When you reach the line in the listing below that contains "(332, 113) none", begin returning lines exactly as written, and stop after the line that contains "(834, 526) none". Return no other lines.
___ Data records ___
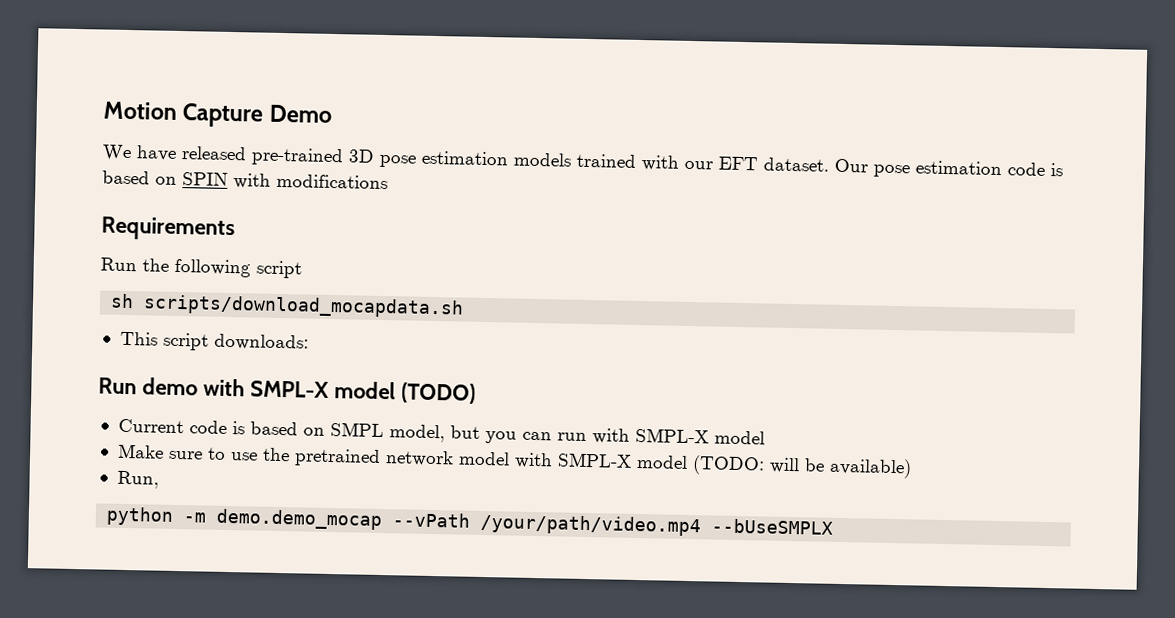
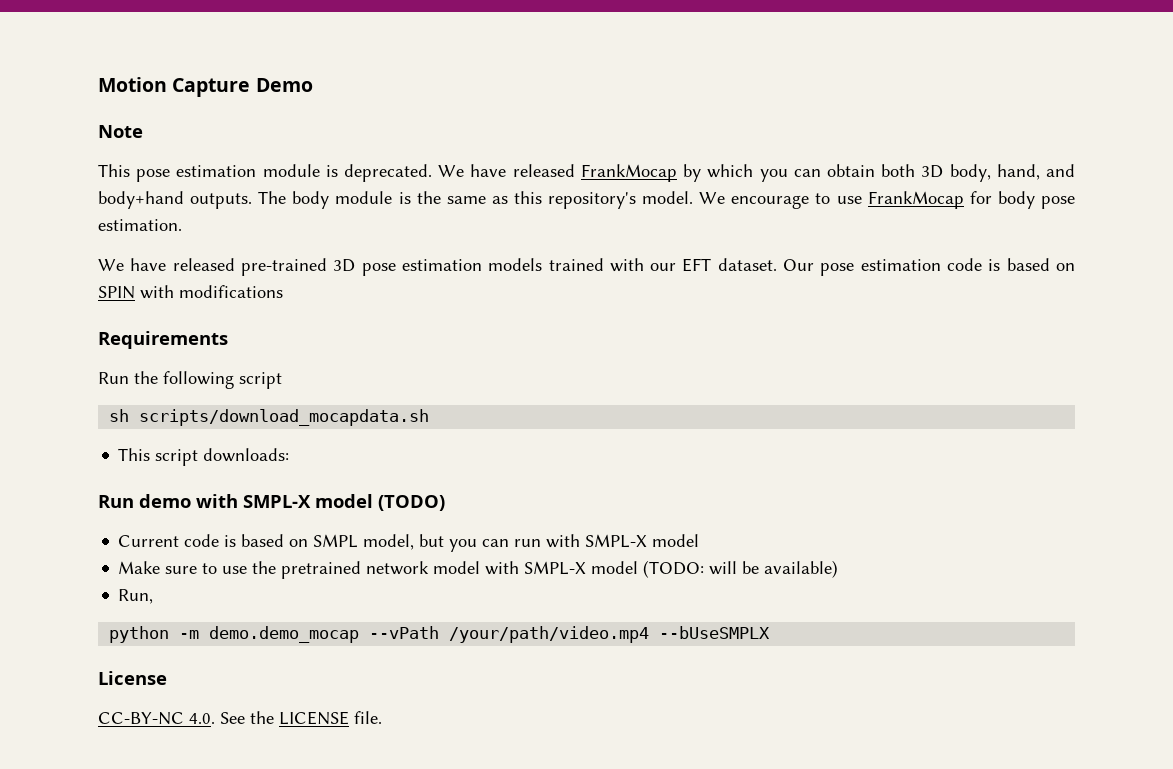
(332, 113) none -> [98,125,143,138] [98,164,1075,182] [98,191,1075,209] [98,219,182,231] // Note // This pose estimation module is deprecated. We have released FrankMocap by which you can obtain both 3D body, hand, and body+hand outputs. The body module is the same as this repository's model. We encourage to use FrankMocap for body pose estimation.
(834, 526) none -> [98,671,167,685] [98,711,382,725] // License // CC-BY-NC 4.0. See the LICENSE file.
___
___ Data records ___
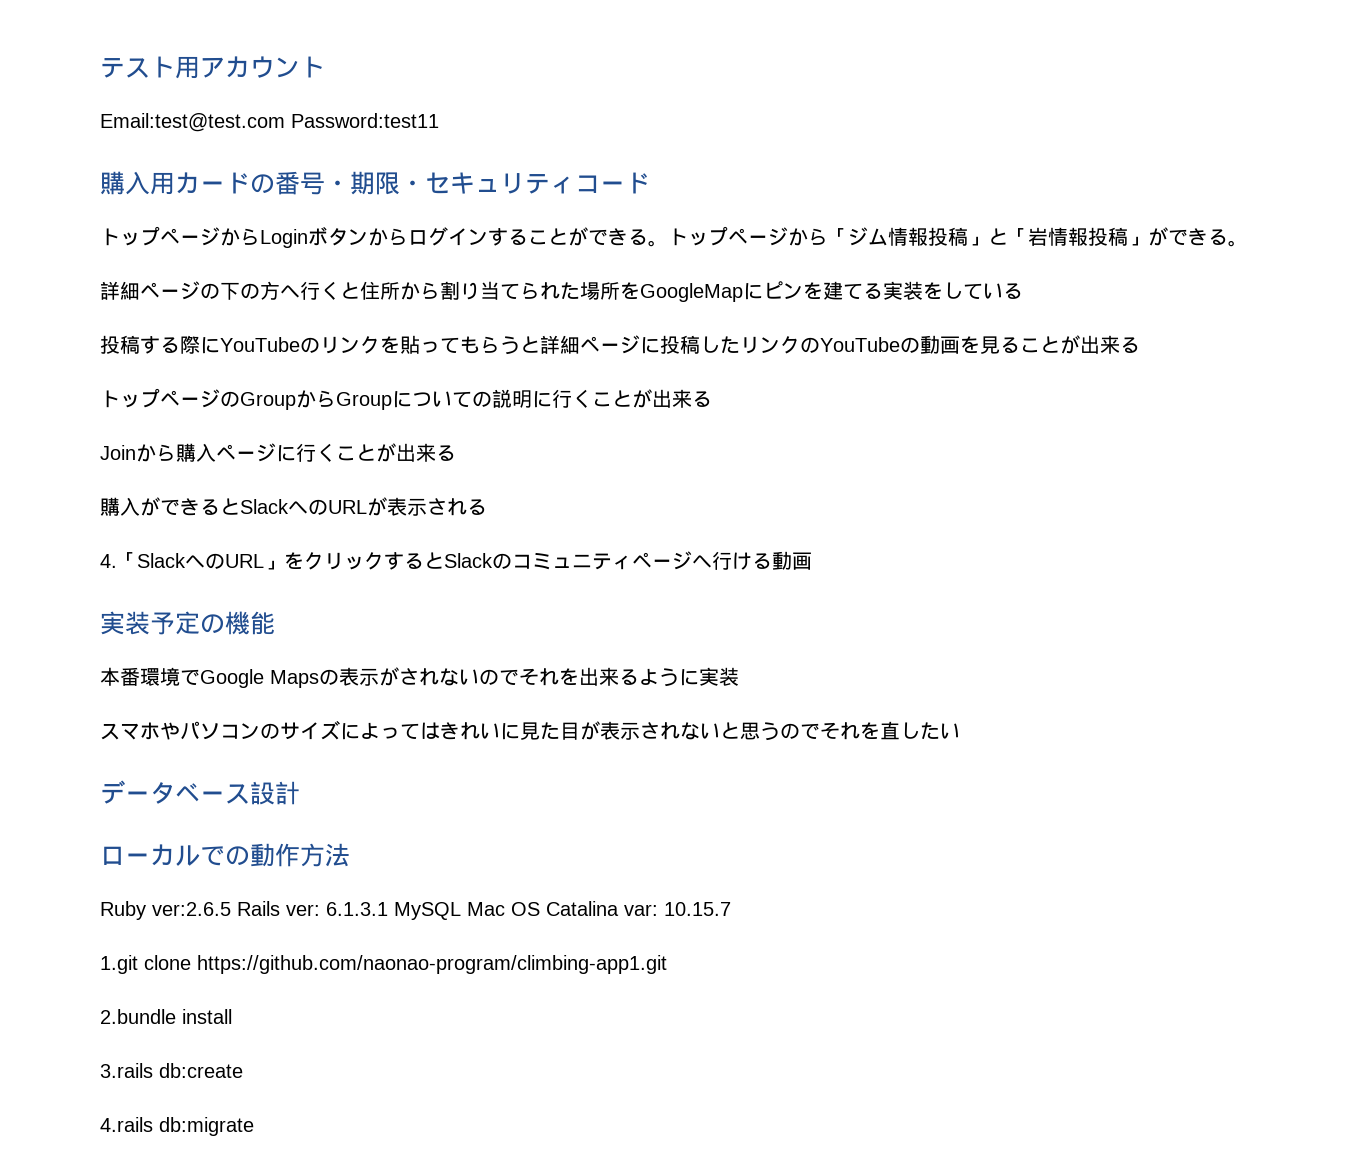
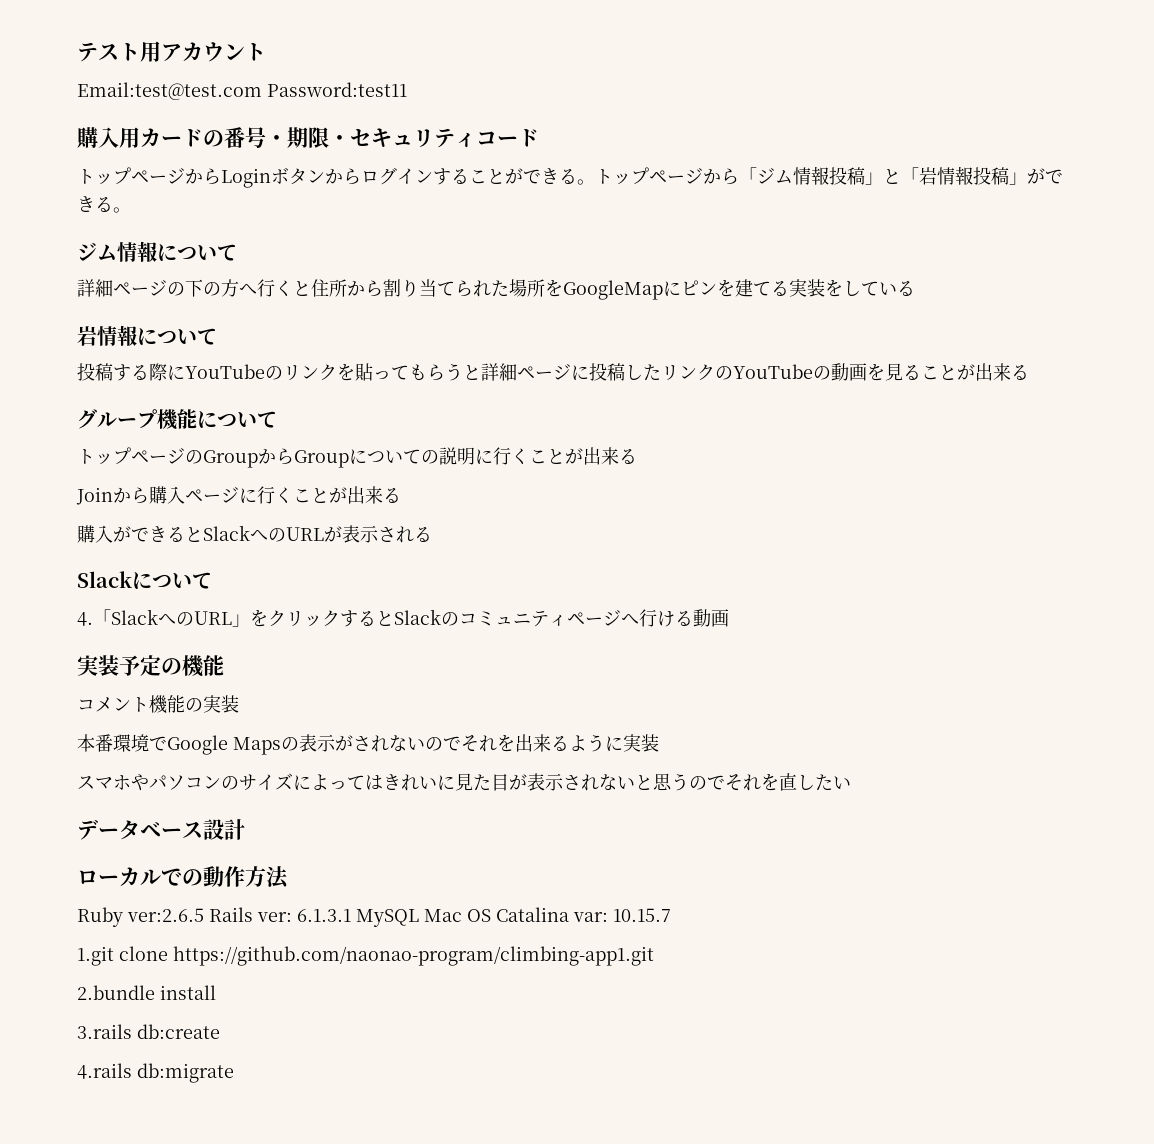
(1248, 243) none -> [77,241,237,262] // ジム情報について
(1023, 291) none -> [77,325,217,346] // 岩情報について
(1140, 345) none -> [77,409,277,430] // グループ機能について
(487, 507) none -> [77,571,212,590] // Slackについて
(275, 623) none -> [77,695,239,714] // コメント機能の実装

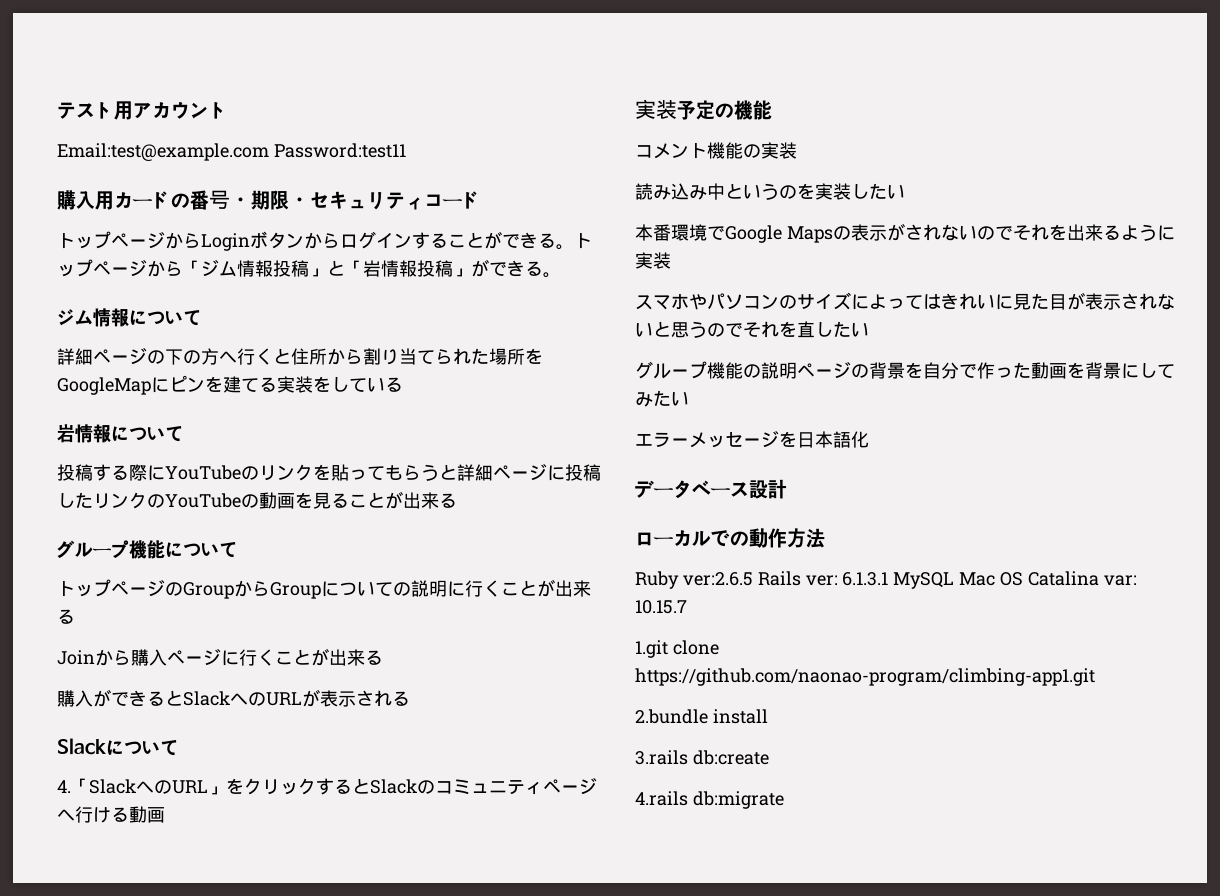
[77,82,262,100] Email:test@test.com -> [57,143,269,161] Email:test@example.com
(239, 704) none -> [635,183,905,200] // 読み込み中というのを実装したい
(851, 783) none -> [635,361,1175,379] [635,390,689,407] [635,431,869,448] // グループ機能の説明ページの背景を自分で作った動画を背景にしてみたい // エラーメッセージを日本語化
___
> [Output of the exercise]:
(332, 113) none -> [98,125,143,138] [98,164,1075,182] [98,191,1075,209] [98,219,182,231] // Note // This pose estimation module is deprecated. We have released FrankMocap by which you can obtain both 3D body, hand, and body+hand outputs. The body module is the same as this repository's model. We encourage to use FrankMocap for body pose estimation.
(834, 526) none -> [98,671,167,685] [98,711,382,725] // License // CC-BY-NC 4.0. See the LICENSE file.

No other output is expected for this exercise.